What this task involves
Repeat the entries without change, omitting the pictures.

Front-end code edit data
[Start of Attachment]
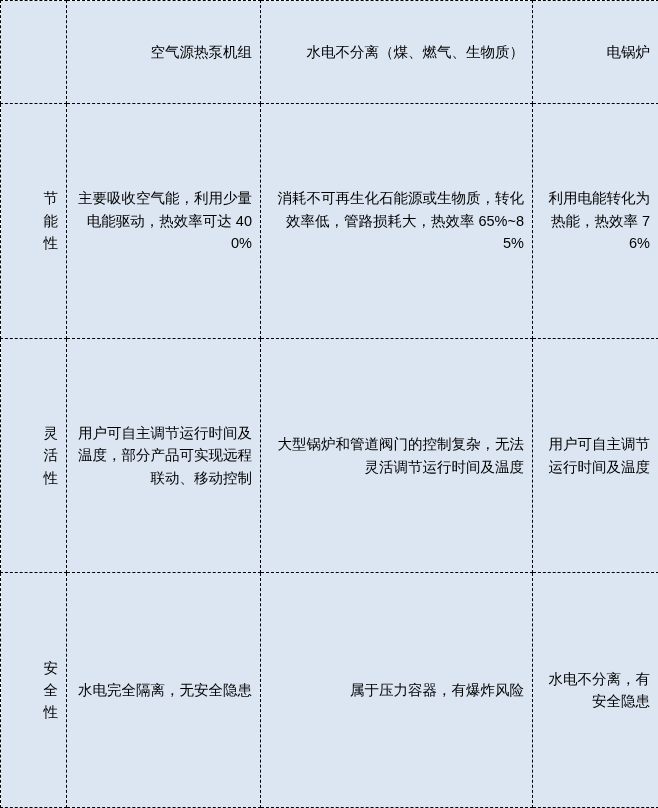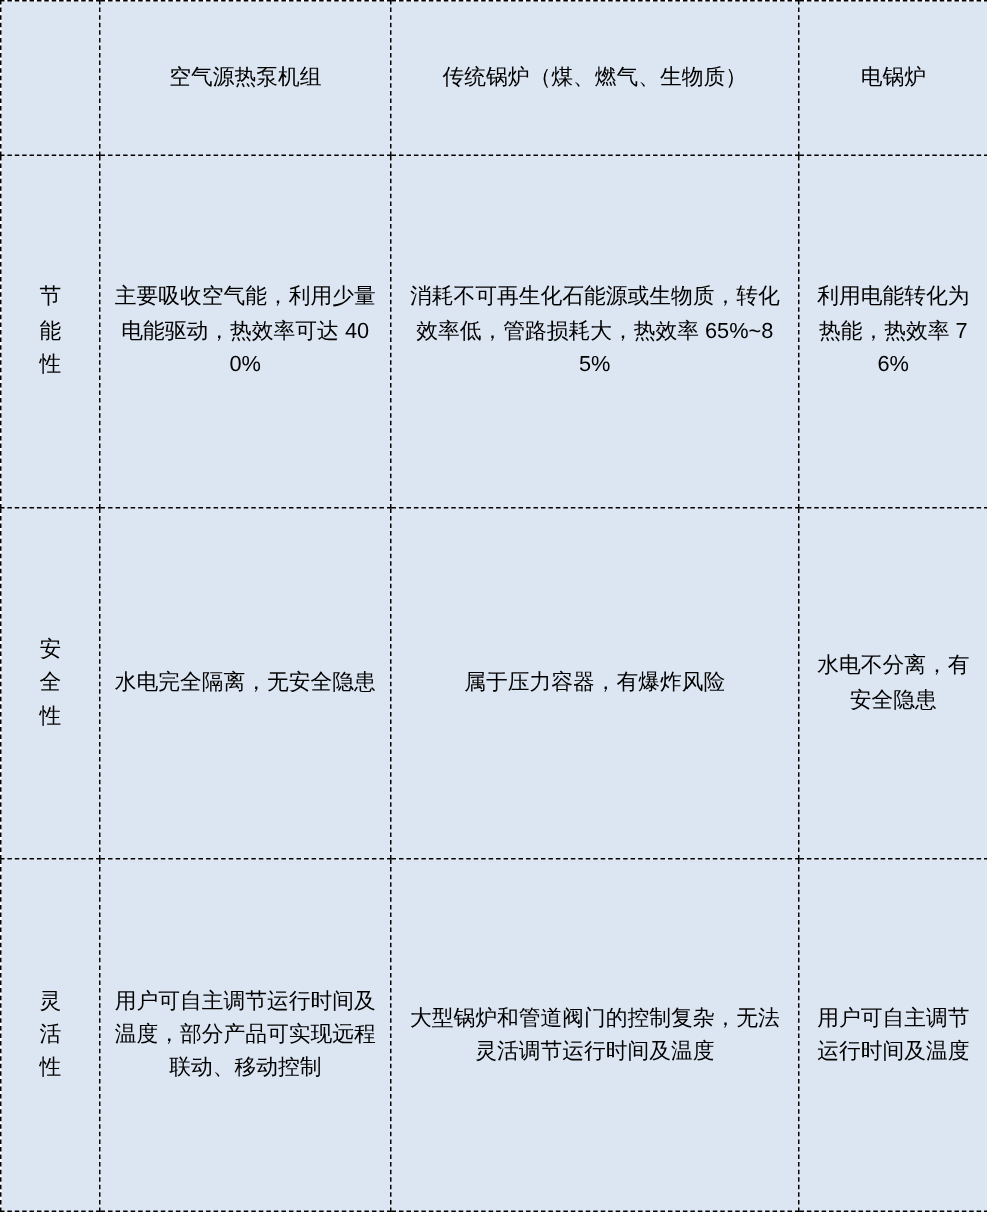--- a/index.html
+++ b/index.html
@@ -22,7 +22,7 @@
   }
   table.compare td {
     border: 1px dashed #000000;
-    text-align: center;
+    text-align: right;
     vertical-align: middle;
     font-size: 14.5px;
     line-height: 1.55;

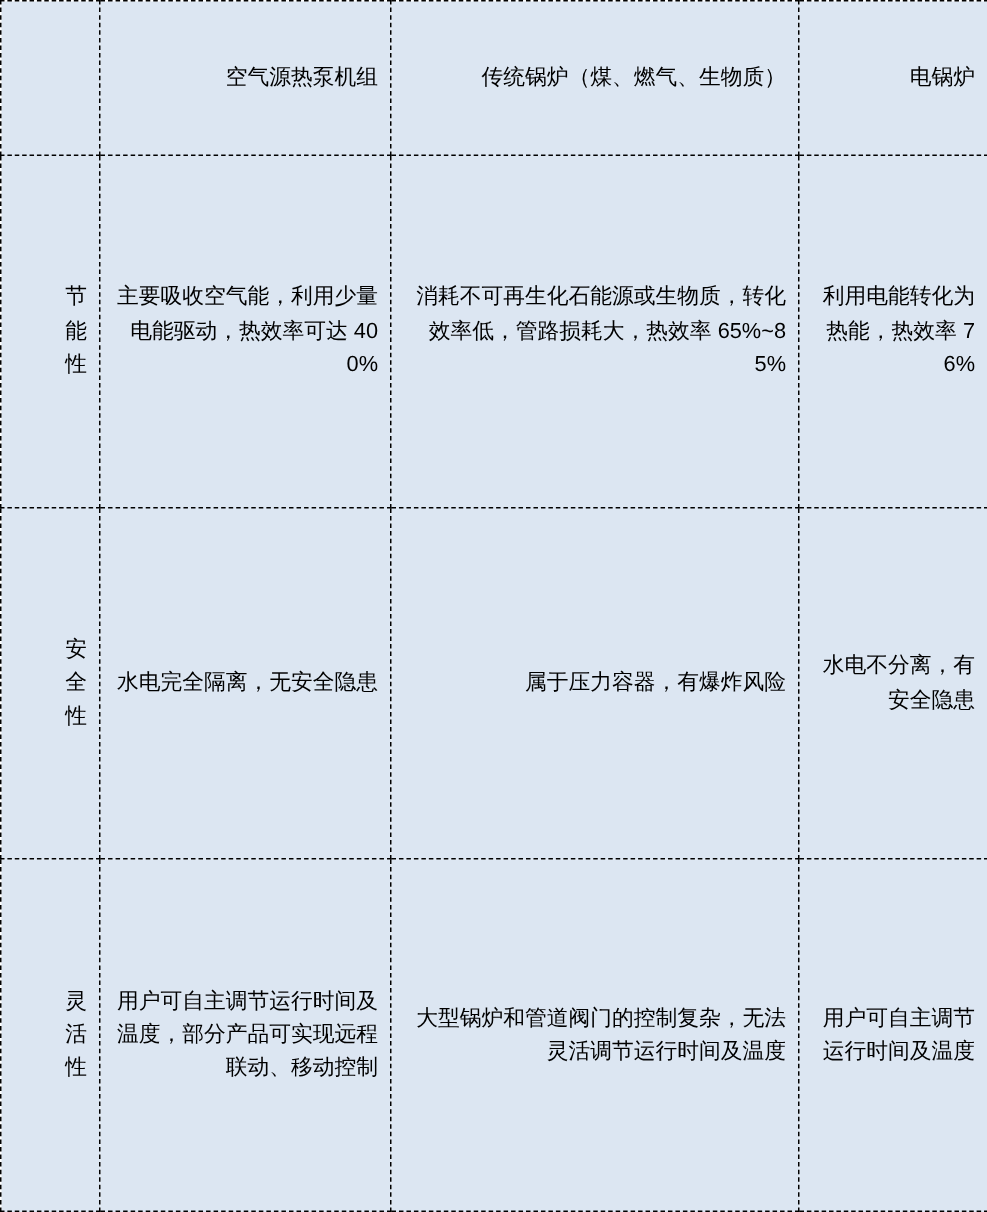--- a/index.html
+++ b/index.html
@@ -77,7 +77,7 @@
     <tr class="header">
       <td class="corner"></td>
       <td>空气源热泵机组</td>
-      <td>传统锅炉（煤、燃气、生物质）</td>
+      <td>水电不分离（煤、燃气、生物质）</td>
       <td>电锅炉</td>
     </tr>
 

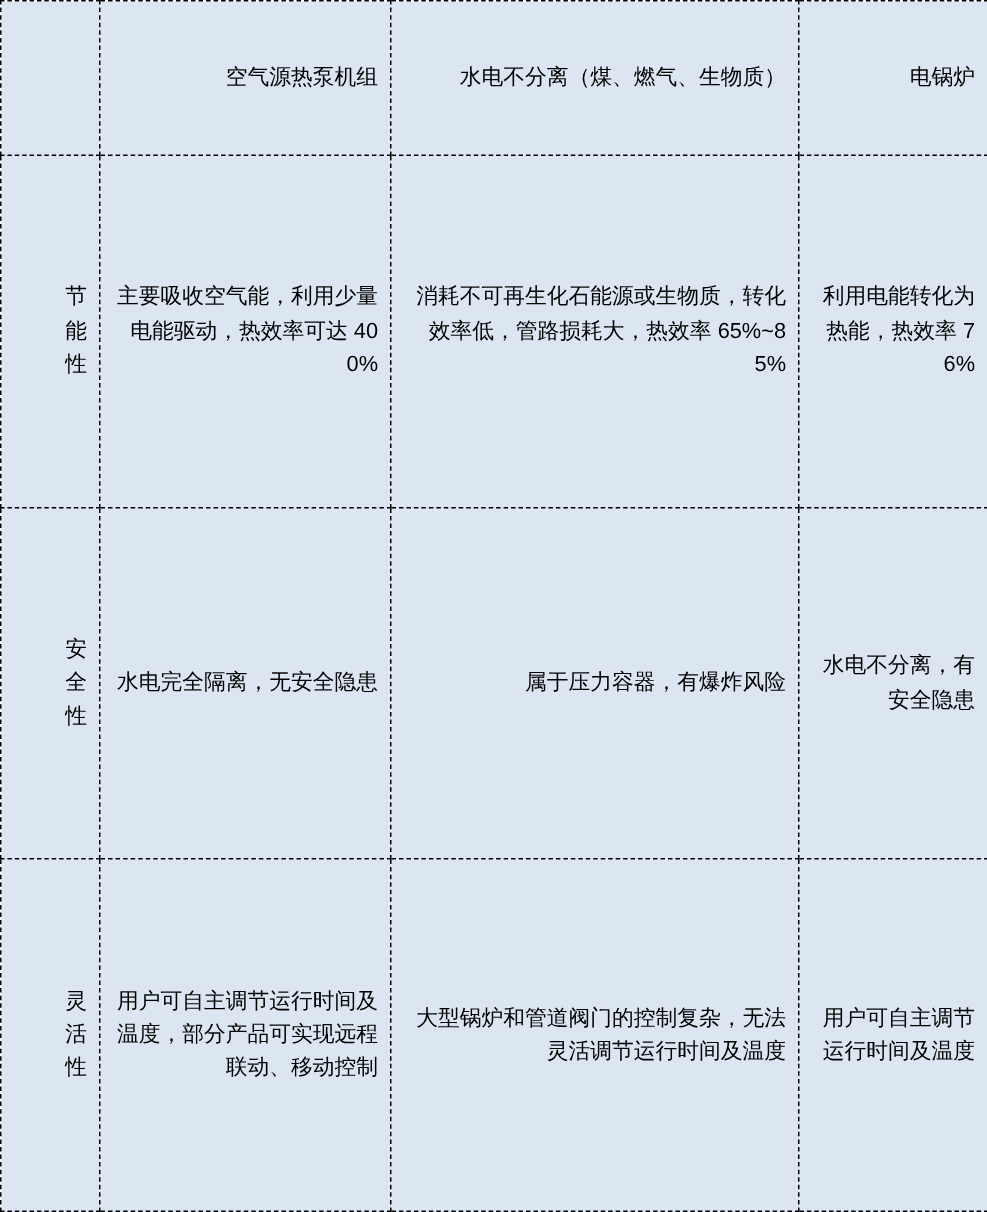--- a/index.html
+++ b/index.html
@@ -90,19 +90,19 @@
 
 
     <tr>
+      <td class="rowlabel"><span>灵活性</span></td>
+      <td>用户可自主调节运行时间及温度，部分产品可实现远程联动、移动控制</td>
+      <td>大型锅炉和管道阀门的控制复杂，无法灵活调节运行时间及温度</td>
+      <td>用户可自主调节运行时间及温度</td>
+    </tr>
+
+    <tr>
       <td class="rowlabel"><span>安全性</span></td>
       <td>水电完全隔离，无安全隐患</td>
       <td>属于压力容器，有爆炸风险</td>
       <td>水电不分离，有安全隐患</td>
     </tr>
 
-    <tr>
-      <td class="rowlabel"><span>灵活性</span></td>
-      <td>用户可自主调节运行时间及温度，部分产品可实现远程联动、移动控制</td>
-      <td>大型锅炉和管道阀门的控制复杂，无法灵活调节运行时间及温度</td>
-      <td>用户可自主调节运行时间及温度</td>
-    </tr>
-
   </tbody>
 </table>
[End of Attachment]
Answer area
--- a/index.html
+++ b/index.html
@@ -22,7 +22,7 @@
   }
   table.compare td {
     border: 1px dashed #000000;
-    text-align: center;
+    text-align: right;
     vertical-align: middle;
     font-size: 14.5px;
     line-height: 1.55;

--- a/index.html
+++ b/index.html
@@ -77,7 +77,7 @@
     <tr class="header">
       <td class="corner"></td>
       <td>空气源热泵机组</td>
-      <td>传统锅炉（煤、燃气、生物质）</td>
+      <td>水电不分离（煤、燃气、生物质）</td>
       <td>电锅炉</td>
     </tr>
 

--- a/index.html
+++ b/index.html
@@ -90,19 +90,19 @@
 
 
     <tr>
+      <td class="rowlabel"><span>灵活性</span></td>
+      <td>用户可自主调节运行时间及温度，部分产品可实现远程联动、移动控制</td>
+      <td>大型锅炉和管道阀门的控制复杂，无法灵活调节运行时间及温度</td>
+      <td>用户可自主调节运行时间及温度</td>
+    </tr>
+
+    <tr>
       <td class="rowlabel"><span>安全性</span></td>
       <td>水电完全隔离，无安全隐患</td>
       <td>属于压力容器，有爆炸风险</td>
       <td>水电不分离，有安全隐患</td>
     </tr>
 
-    <tr>
-      <td class="rowlabel"><span>灵活性</span></td>
-      <td>用户可自主调节运行时间及温度，部分产品可实现远程联动、移动控制</td>
-      <td>大型锅炉和管道阀门的控制复杂，无法灵活调节运行时间及温度</td>
-      <td>用户可自主调节运行时间及温度</td>
-    </tr>
-
   </tbody>
 </table>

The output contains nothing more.